▸ EXERCISE PROMPT
Word for word, set down every line of the entries below from the line with "padding: 10px 12px 0 11px;" to the line with "color: var(--cache-gold, #d4a017);", including both, and no other line.

----

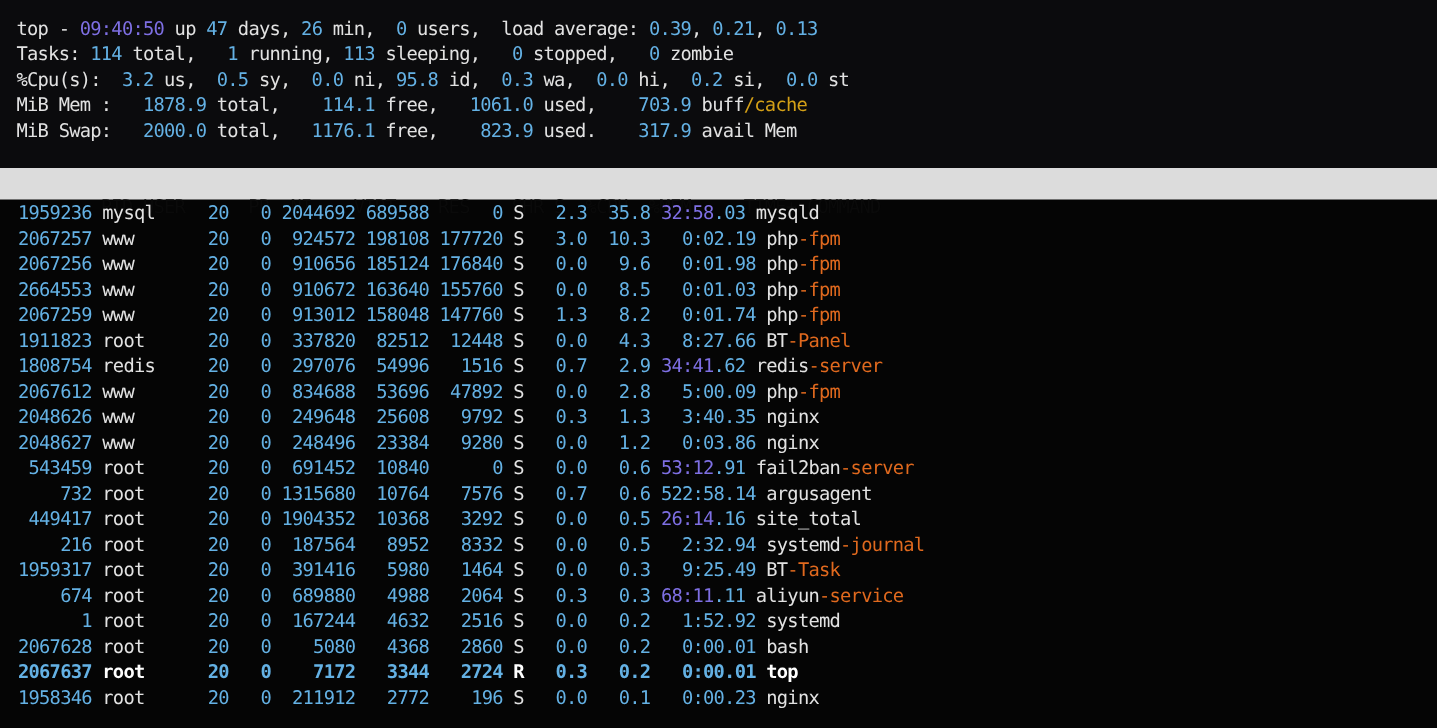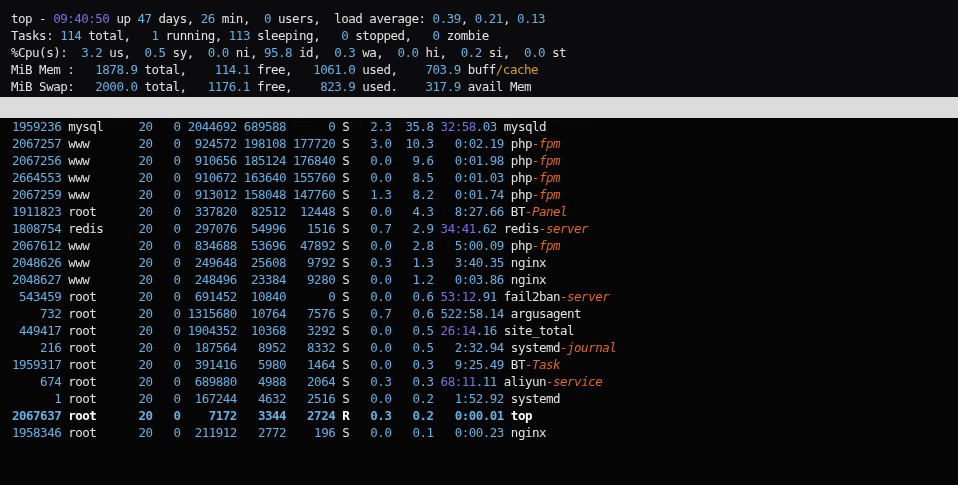--- a/index.html
+++ b/index.html
@@ -19,21 +19,21 @@
   }
   .terminal {
     position: relative;
     width: 958px;
     height: 485px;
     background: var(--bg-page, #050505);
     cursor: text;
   }
   .summary-section {
     box-sizing: border-box;
-    height: 97px;
+    height: 112px;
     padding: 10px 12px 0 11px;
     background: var(--bg-summary, #0b0b0d);
   }
   .term-line {
     white-space: pre;
     height: 17px;
     color: var(--text-white, #e2e2e2);
   }
   .header-bar {
     box-sizing: border-box;
@@ -42,21 +42,21 @@
     background: var(--header-bar-bg, #dcdcdc);
     color: var(--header-bar-text, #0a0a0a);
     white-space: pre;
   }
   .rows {
     padding-left: 12px;
   }
   .seg-w { color: var(--text-white, #e2e2e2); }
   .seg-c { color: var(--number-blue, #64b1e4); }
   .seg-p { color: var(--time-purple, #7e6fe3); }
-  .seg-o { color: var(--command-orange, #e0691e); font-style: italic; }
+  .seg-o { color: var(--command-orange, #e0691e); }
   .seg-g { color: var(--cache-gold, #d4a017); }
   .term-line.bold span { font-weight: bold; }
   .term-line.bold .seg-w { color: var(--bold-white, #ffffff); }
 </style>
 </head>
 <body>
 
 <div class="terminal">
   <div class="summary-section">
       <div class="term-line"><span class="seg-w">top - </span><span class="seg-p">09:40:50</span><span class="seg-w"> up </span><span class="seg-c">47</span><span class="seg-w"> days, </span><span class="seg-c">26</span><span class="seg-w"> min,  </span><span class="seg-c">0</span><span class="seg-w"> users,  load average: </span><span class="seg-c">0.39</span><span class="seg-w">, </span><span class="seg-c">0.21</span><span class="seg-w">, </span><span class="seg-c">0.13</span></div>
@@ -81,16 +81,17 @@
       <div class="term-line"><span class="seg-c">2067612</span><span class="seg-w"> www      </span><span class="seg-c"> 20   0  834688  53696  47892</span><span class="seg-w"> S </span><span class="seg-c">  0.0   2.8   5:00.09</span><span class="seg-w"> php</span><span class="seg-o">-fpm</span></div>
       <div class="term-line"><span class="seg-c">2048626</span><span class="seg-w"> www      </span><span class="seg-c"> 20   0  249648  25608   9792</span><span class="seg-w"> S </span><span class="seg-c">  0.3   1.3   3:40.35</span><span class="seg-w"> nginx</span></div>
       <div class="term-line"><span class="seg-c">2048627</span><span class="seg-w"> www      </span><span class="seg-c"> 20   0  248496  23384   9280</span><span class="seg-w"> S </span><span class="seg-c">  0.0   1.2   0:03.86</span><span class="seg-w"> nginx</span></div>
       <div class="term-line"><span class="seg-c"> 543459</span><span class="seg-w"> root     </span><span class="seg-c"> 20   0  691452  10840      0</span><span class="seg-w"> S </span><span class="seg-c">  0.0   0.6</span><span class="seg-p"> 53:12</span><span class="seg-c">.91</span><span class="seg-w"> fail2ban</span><span class="seg-o">-server</span></div>
       <div class="term-line"><span class="seg-c">    732</span><span class="seg-w"> root     </span><span class="seg-c"> 20   0 1315680  10764   7576</span><span class="seg-w"> S </span><span class="seg-c">  0.7   0.6 522:58.14</span><span class="seg-w"> argusagent</span></div>
       <div class="term-line"><span class="seg-c"> 449417</span><span class="seg-w"> root     </span><span class="seg-c"> 20   0 1904352  10368   3292</span><span class="seg-w"> S </span><span class="seg-c">  0.0   0.5</span><span class="seg-p"> 26:14</span><span class="seg-c">.16</span><span class="seg-w"> site_total</span></div>
       <div class="term-line"><span class="seg-c">    216</span><span class="seg-w"> root     </span><span class="seg-c"> 20   0  187564   8952   8332</span><span class="seg-w"> S </span><span class="seg-c">  0.0   0.5   2:32.94</span><span class="seg-w"> systemd</span><span class="seg-o">-journal</span></div>
       <div class="term-line"><span class="seg-c">1959317</span><span class="seg-w"> root     </span><span class="seg-c"> 20   0  391416   5980   1464</span><span class="seg-w"> S </span><span class="seg-c">  0.0   0.3   9:25.49</span><span class="seg-w"> BT</span><span class="seg-o">-Task</span></div>
       <div class="term-line"><span class="seg-c">    674</span><span class="seg-w"> root     </span><span class="seg-c"> 20   0  689880   4988   2064</span><span class="seg-w"> S </span><span class="seg-c">  0.3   0.3</span><span class="seg-p"> 68:11</span><span class="seg-c">.11</span><span class="seg-w"> aliyun</span><span class="seg-o">-service</span></div>
       <div class="term-line"><span class="seg-c">      1</span><span class="seg-w"> root     </span><span class="seg-c"> 20   0  167244   4632   2516</span><span class="seg-w"> S </span><span class="seg-c">  0.0   0.2   1:52.92</span><span class="seg-w"> systemd</span></div>
+      <div class="term-line"><span class="seg-c">2067628</span><span class="seg-w"> root     </span><span class="seg-c"> 20   0    5080   4368   2860</span><span class="seg-w"> S </span><span class="seg-c">  0.0   0.2   0:00.01</span><span class="seg-w"> bash</span></div>
       <div class="term-line bold"><span class="seg-c">2067637</span><span class="seg-w"> root     </span><span class="seg-c"> 20   0    7172   3344   2724</span><span class="seg-w"> R </span><span class="seg-c">  0.3   0.2   0:00.01</span><span class="seg-w"> top</span></div>
       <div class="term-line"><span class="seg-c">1958346</span><span class="seg-w"> root     </span><span class="seg-c"> 20   0  211912   2772    196</span><span class="seg-w"> S </span><span class="seg-c">  0.0   0.1   0:00.23</span><span class="seg-w"> nginx</span></div>
     </div>
 </div>
 
 </body></html>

----

▸ SOLVED EXERCISE
     padding: 10px 12px 0 11px;
     background: var(--bg-summary, #0b0b0d);
   }
   .term-line {
     white-space: pre;
     height: 17px;
     color: var(--text-white, #e2e2e2);
   }
   .header-bar {
     box-sizing: border-box;
@@ -42,21 +42,21 @@
     background: var(--header-bar-bg, #dcdcdc);
     color: var(--header-bar-text, #0a0a0a);
     white-space: pre;
   }
   .rows {
     padding-left: 12px;
   }
   .seg-w { color: var(--text-white, #e2e2e2); }
   .seg-c { color: var(--number-blue, #64b1e4); }
   .seg-p { color: var(--time-purple, #7e6fe3); }
-  .seg-o { color: var(--command-orange, #e0691e); font-style: italic; }
+  .seg-o { color: var(--command-orange, #e0691e); }
   .seg-g { color: var(--cache-gold, #d4a017); }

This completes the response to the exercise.